El nuevo diseño de Sandia ofrece un gran avance en la tecnología de refrigeración

Sandia National Laboratories ha desarrollado una nueva tecnología con el potencial de revolucionar completamente el campo de la refrigeración por aire en el mundo de la informática. Actualmente están en proceso de registrar la licencia del producto para comenzar a comercializarlo.

El «Sandia Cooler» también es conocido como el «Air Bearing Heat Exchanger», o traducido, «el intercambiador de calor por orientación del aire». Se trata de un producto totalmente nuevo, inventado y desarrollado por el investigador de Sandia Jeff Koplow.
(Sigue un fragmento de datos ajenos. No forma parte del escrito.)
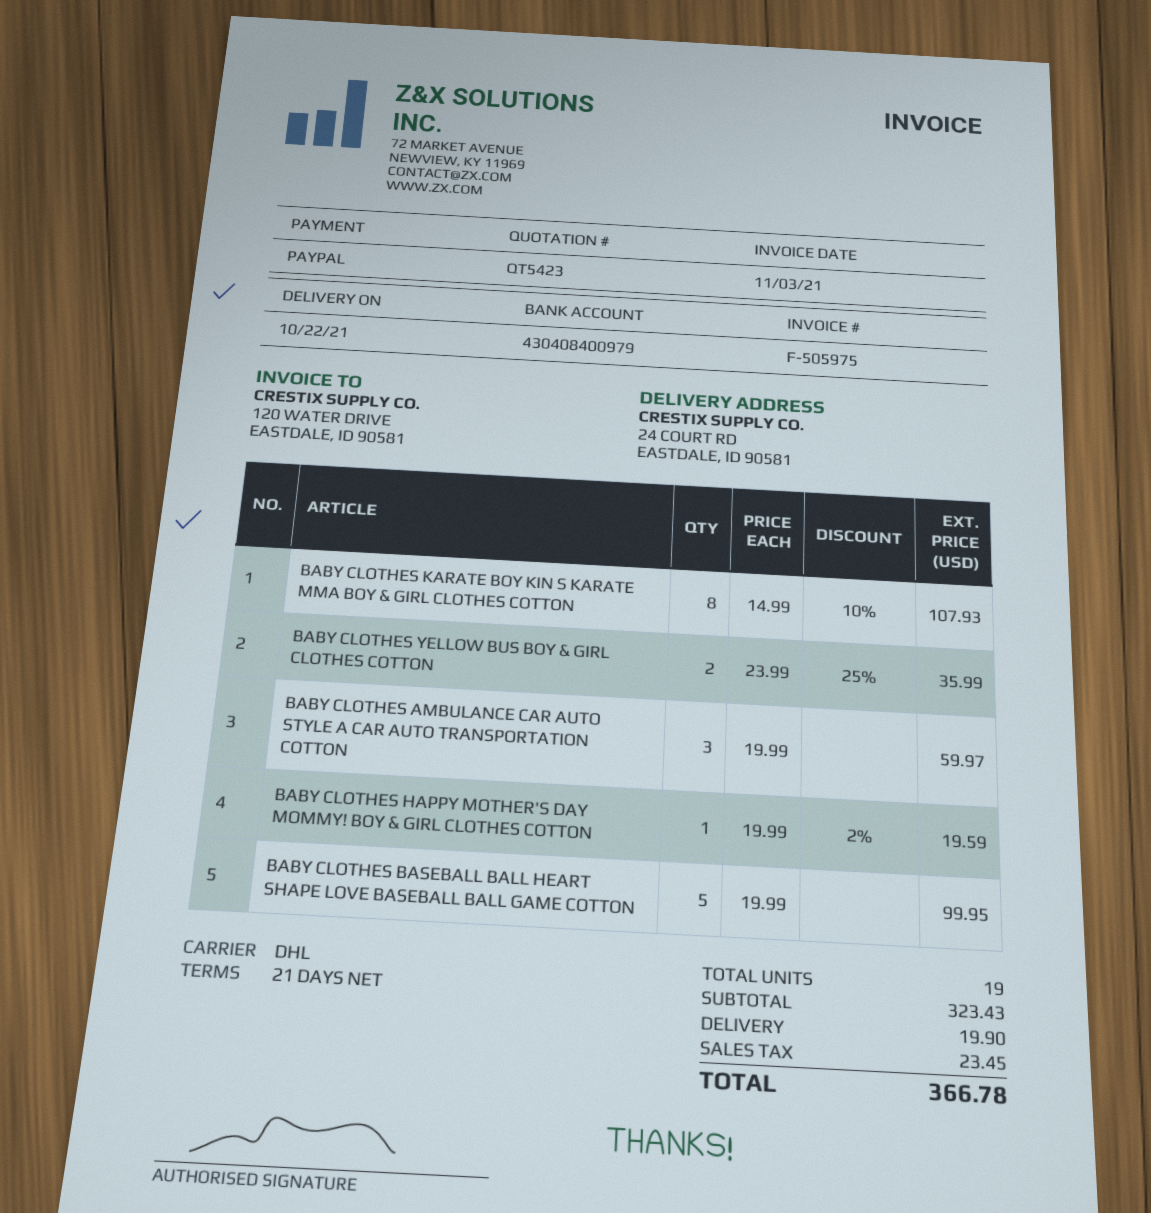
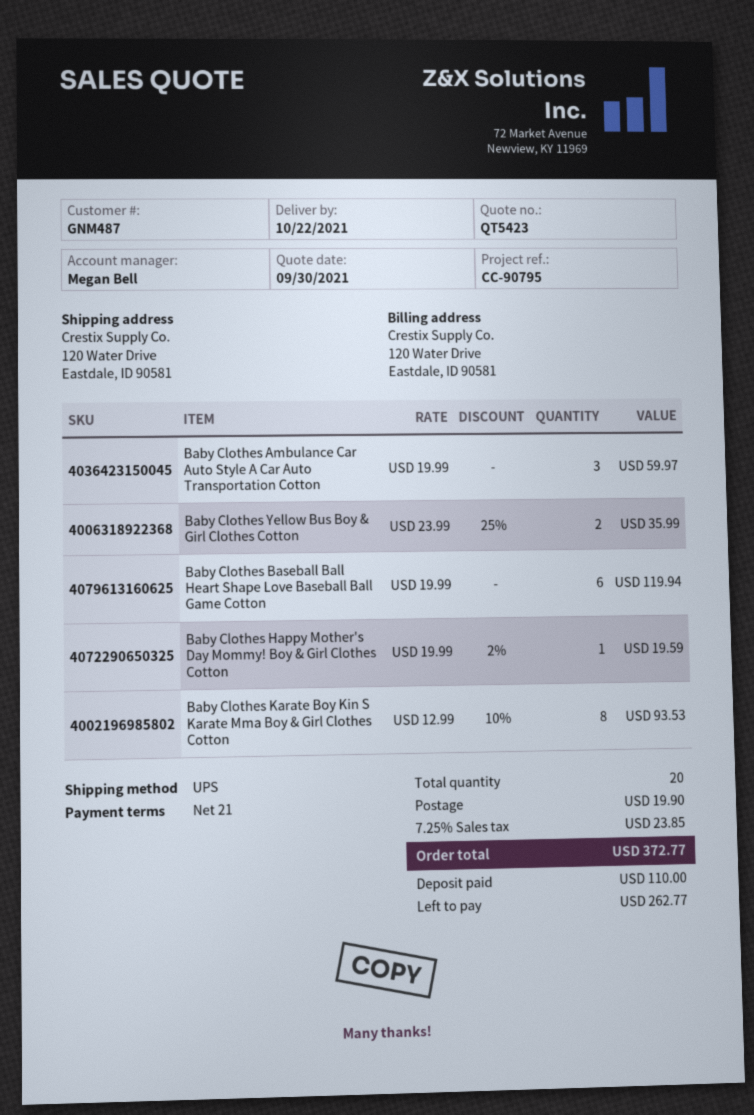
shipping method: DHL -> UPS
ship to: 24 COURT RD, EASTDALE, ID 90581 -> 120 Water Drive, Eastdale, ID 90581
BABY CLOTHES KARATE BOY KIN S KARATE MMA BOY & GIRL CLOTHES COTTON: 8 x 14.99 - 10% = 107.93 -> 8 x 12.99 - 10% = 93.53
BABY CLOTHES BASEBALL BALL HEART SHAPE LOVE BASEBALL BALL GAME COTTON: 5 x 19.99 = 99.95 -> 6 x 19.99 = 119.94
total quantity: 19 -> 20
tax: 23.45 -> 23.85
total: 366.78 -> 372.77

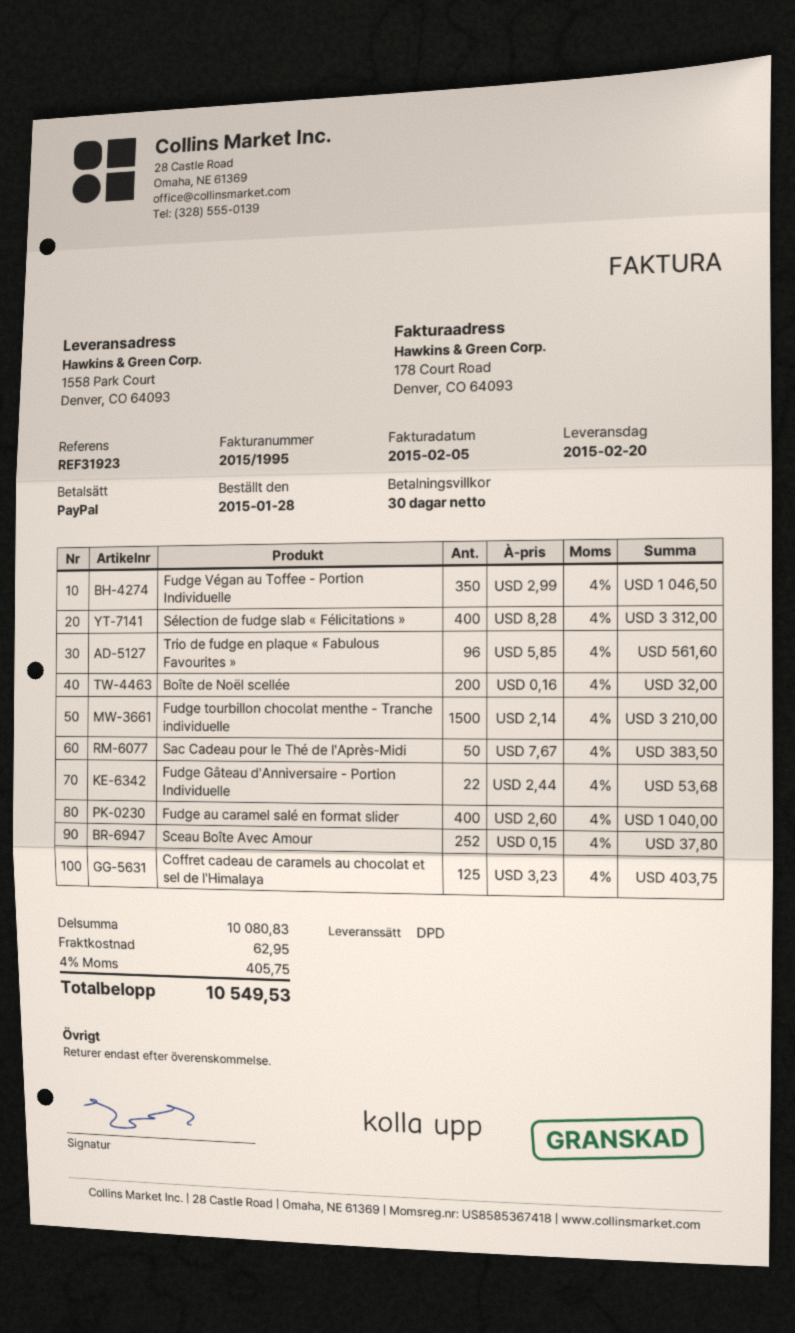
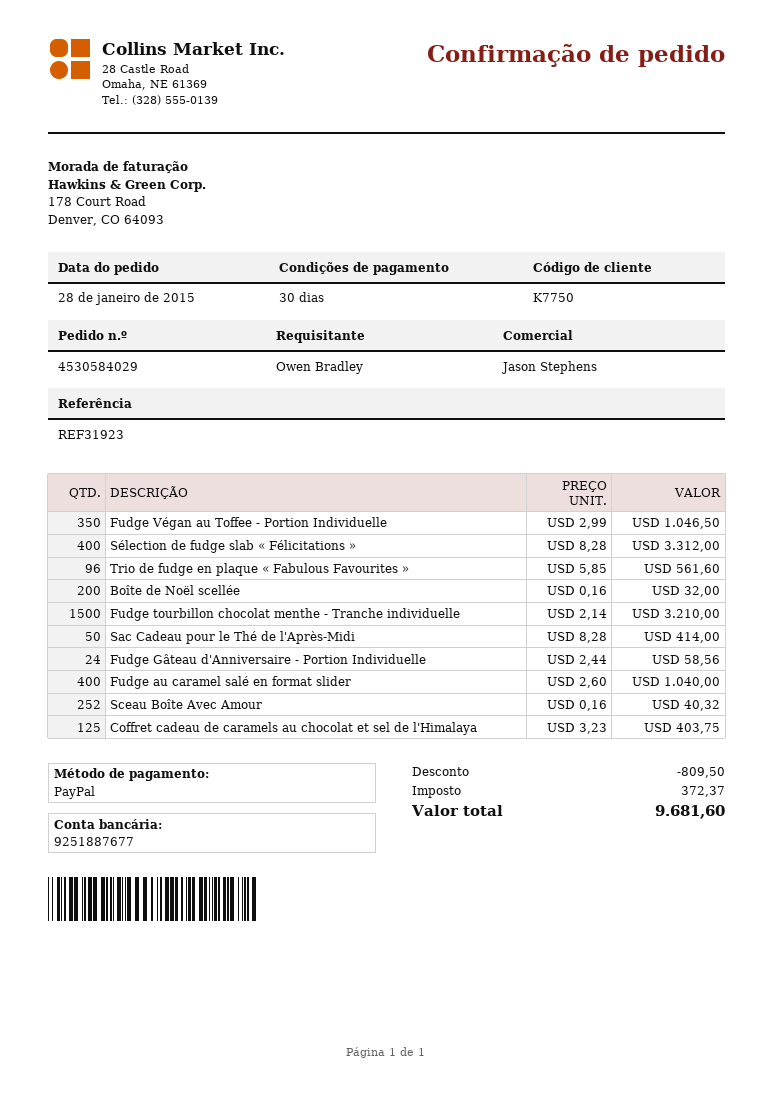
Sac Cadeau pour le Thé de l'Après-Midi: 50 x 7.67 = 383.50 -> 50 x 8.28 = 414.00
Fudge Gâteau d'Anniversaire - Portion Individuelle: 22 x 2.44 = 53.68 -> 24 x 2.44 = 58.56
Sceau Boîte Avec Amour: 252 x 0.15 = 37.80 -> 252 x 0.16 = 40.32
discount: none -> 809.50
shipping: 62.95 -> none
tax: 405.75 -> 372.37
total: 10549.53 -> 9681.60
En un disipador de CPU convencional, se forman cuellos de botella en la transferencia de calor por el «aire muerto» que se queda entre las aletas de aluminio. Con el Sandia Cooler, el calor se transfiere eficientemente a través de un estrecho espacio de aire desde una base fija a una estructura giratoria. Gracias a una poderosa bomba centrífuga, estas láminas giran, haciendo que su grosor se reduzca 10 veces con respecto a lo normal. Esta reducción permite una mejora inmensa en la capacidad de refrigeración con un tamaño mucho más pequeño.

Adicionalmente, la alta velocidad de rotación de las láminas intercambiadoras de calor minimiza el problema de la suciedad en el disipador. Además, la manera en que han sido rediseñadas las láminas de aluminio hacen que el aire fluya a través de ellas de una manera más eficiente, lo que se traduce en una operación mucho más silenciosa. Estos beneficios del Sandia Cooler ya han sido comprobados a fondo por científicos utilizando el primer prototipo, del mismo tamaño aproximadamente que el de un disipador para CPU.

Básicamente, el Sandia Cooler es una base de cobre que hace contacto directo con el procesador, con un rotor en el centro que hace girar las aletas de aluminio (por lo que no lleva ventilador) y el calor transferido a estas desde la base de cobre es eficientemente disipado, ya que son éstas las que están girando, y no un ventilador.